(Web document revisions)
■ ■ ■ ■
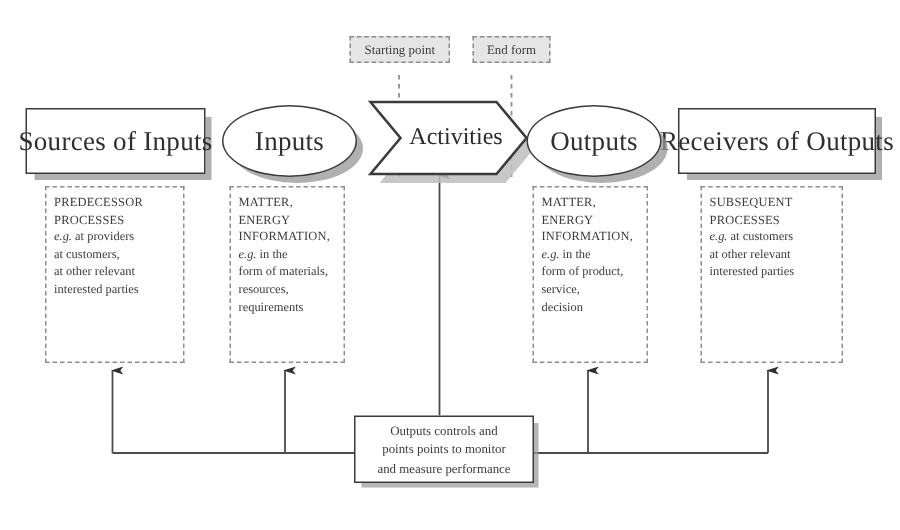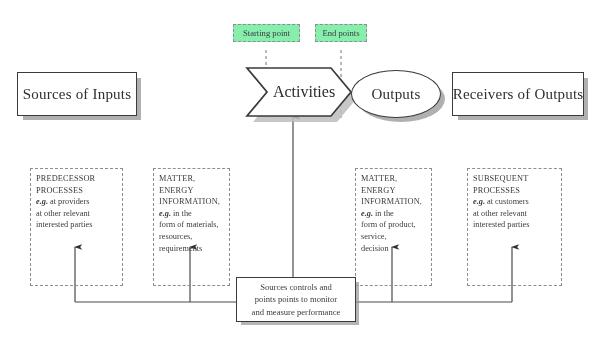--- a/index.html
+++ b/index.html
@@ -44,7 +44,7 @@
 
   
   .tag{
-    position:absolute;border:1.3px dashed #8d8d92;background:#86efac;
+    position:absolute;border:1.3px dashed #8d8d92;background:#e5e5e5;
     display:flex;align-items:center;justify-content:center;
     font-size:8.6px;color:#3b3b40;z-index:6;box-sizing:border-box;
     white-space:nowrap;

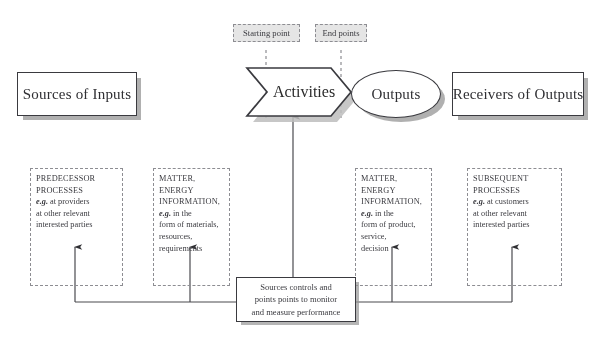--- a/index.html
+++ b/index.html
@@ -102,7 +102,7 @@
     <span>Starting point</span>
   </div>
   <div class="tag" style="left:315px;top:24px;width:52px;height:18px;">
-    <span>End points</span>
+    <span>End form</span>
   </div>
 
   <div class="shape rect-shape" style="left:17px;top:72px;width:118px;height:42px;">

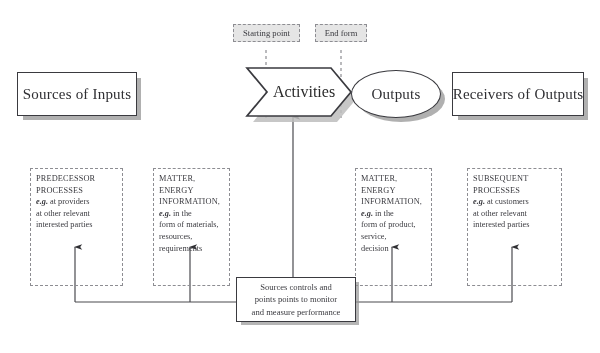--- a/index.html
+++ b/index.html
@@ -17,7 +17,7 @@
     text-align:center;color:#2f2f33;z-index:5;
   }
   .shape .lbl{
-    font-size:15px;letter-spacing:.2px;white-space:nowrap;
+    font-size:18px;letter-spacing:.2px;white-space:nowrap;
     position:relative;z-index:3;
   }
   .rect-shape{

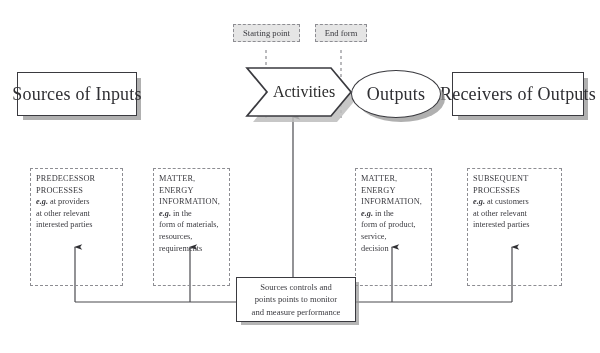--- a/index.html
+++ b/index.html
@@ -109,6 +109,9 @@
     <span class="lbl">Sources of Inputs</span>
   </div>
 
+  <div class="shape ell-shape" style="left:148px;top:70px;width:88px;height:46px;">
+    <span class="lbl">Inputs</span>
+  </div>
 
   <div class="chev-wrap" style="left:247px;top:68px;width:110px;height:48px;">
     <svg width="116" height="54" viewBox="0 0 116 54" style="position:absolute;left:0;top:0;overflow:visible;">

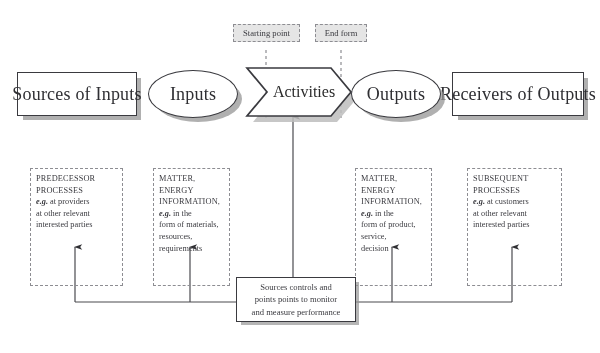--- a/index.html
+++ b/index.html
@@ -33,7 +33,7 @@
   
   .dbox{
     position:absolute;border:1.3px dashed #8d8d92;background:transparent;
-    z-index:4;box-sizing:border-box;margin-top:44px;
+    z-index:4;box-sizing:border-box;
   }
   .dbox .dtxt{
     position:absolute;left:5px;top:4px;right:3px;

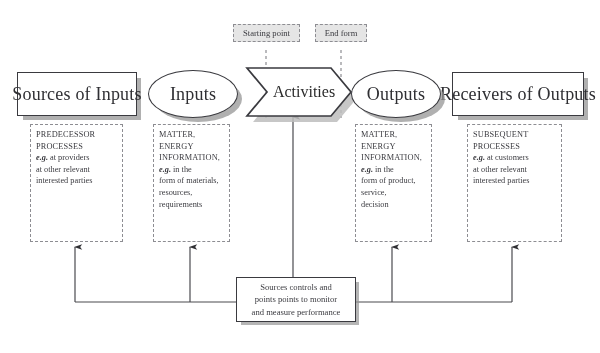--- a/index.html
+++ b/index.html
@@ -40,7 +40,7 @@
     font-size:8.3px;line-height:11.6px;color:#3b3b40;text-align:left;
   }
   .dtxt .cap{letter-spacing:.15px;}
-  .dtxt .eg{font-weight:bold;font-style:italic;}
+  .dtxt .eg{font-weight:normal;font-style:italic;}
 
   
   .tag{

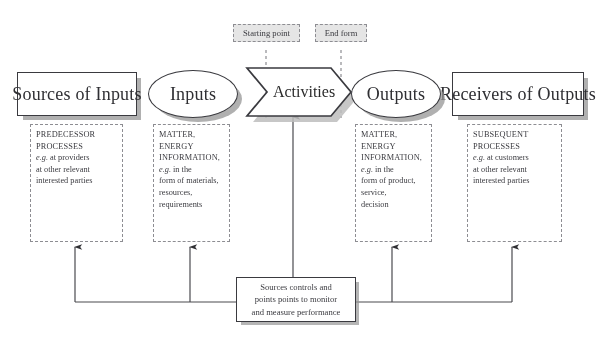--- a/index.html
+++ b/index.html
@@ -135,6 +135,7 @@
       <div class="cap">PREDECESSOR</div>
       <div class="cap">PROCESSES</div>
       <div><span class="eg">e.g.</span><span> at providers</span></div>
+      <div>at customers,</div>
       <div>at other relevant</div>
       <div>interested parties</div>
     </div>

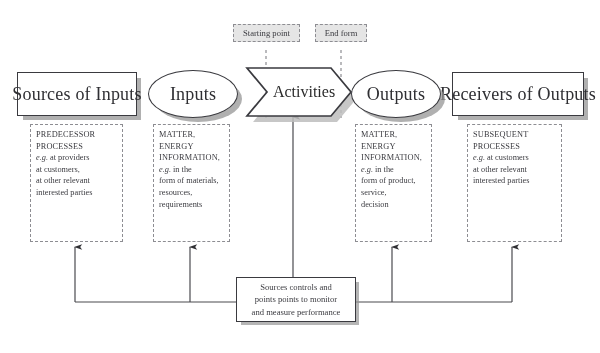--- a/index.html
+++ b/index.html
@@ -177,7 +177,7 @@
 
   <div class="ctrl" style="left:236px;top:277px;width:120px;height:45px;">
     <div class="ctxt">
-      <div>Sources controls and</div>
+      <div>Outputs controls and</div>
       <div>points points to monitor</div>
       <div>and measure performance</div>
     </div>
■ ■ ■ ■
• PROBLEM DESCRIPTION: Reproduce only the lines of the records from the start up to and including the line that holds "<div>at other relevant</div>"; do not carry over any picture.

• TASK ANSWER:
--- a/index.html
+++ b/index.html
@@ -44,7 +44,7 @@
 
   
   .tag{
-    position:absolute;border:1.3px dashed #8d8d92;background:#86efac;
+    position:absolute;border:1.3px dashed #8d8d92;background:#e5e5e5;
     display:flex;align-items:center;justify-content:center;
     font-size:8.6px;color:#3b3b40;z-index:6;box-sizing:border-box;
     white-space:nowrap;

--- a/index.html
+++ b/index.html
@@ -102,7 +102,7 @@
     <span>Starting point</span>
   </div>
   <div class="tag" style="left:315px;top:24px;width:52px;height:18px;">
-    <span>End points</span>
+    <span>End form</span>
   </div>
 
   <div class="shape rect-shape" style="left:17px;top:72px;width:118px;height:42px;">

--- a/index.html
+++ b/index.html
@@ -17,7 +17,7 @@
     text-align:center;color:#2f2f33;z-index:5;
   }
   .shape .lbl{
-    font-size:15px;letter-spacing:.2px;white-space:nowrap;
+    font-size:18px;letter-spacing:.2px;white-space:nowrap;
     position:relative;z-index:3;
   }
   .rect-shape{

--- a/index.html
+++ b/index.html
@@ -109,6 +109,9 @@
     <span class="lbl">Sources of Inputs</span>
   </div>
 
+  <div class="shape ell-shape" style="left:148px;top:70px;width:88px;height:46px;">
+    <span class="lbl">Inputs</span>
+  </div>
 
   <div class="chev-wrap" style="left:247px;top:68px;width:110px;height:48px;">
     <svg width="116" height="54" viewBox="0 0 116 54" style="position:absolute;left:0;top:0;overflow:visible;">

--- a/index.html
+++ b/index.html
@@ -33,7 +33,7 @@
   
   .dbox{
     position:absolute;border:1.3px dashed #8d8d92;background:transparent;
-    z-index:4;box-sizing:border-box;margin-top:44px;
+    z-index:4;box-sizing:border-box;
   }
   .dbox .dtxt{
     position:absolute;left:5px;top:4px;right:3px;

--- a/index.html
+++ b/index.html
@@ -40,7 +40,7 @@
     font-size:8.3px;line-height:11.6px;color:#3b3b40;text-align:left;
   }
   .dtxt .cap{letter-spacing:.15px;}
-  .dtxt .eg{font-weight:bold;font-style:italic;}
+  .dtxt .eg{font-weight:normal;font-style:italic;}
 
   
   .tag{

--- a/index.html
+++ b/index.html
@@ -135,6 +135,7 @@
       <div class="cap">PREDECESSOR</div>
       <div class="cap">PROCESSES</div>
       <div><span class="eg">e.g.</span><span> at providers</span></div>
+      <div>at customers,</div>
       <div>at other relevant</div>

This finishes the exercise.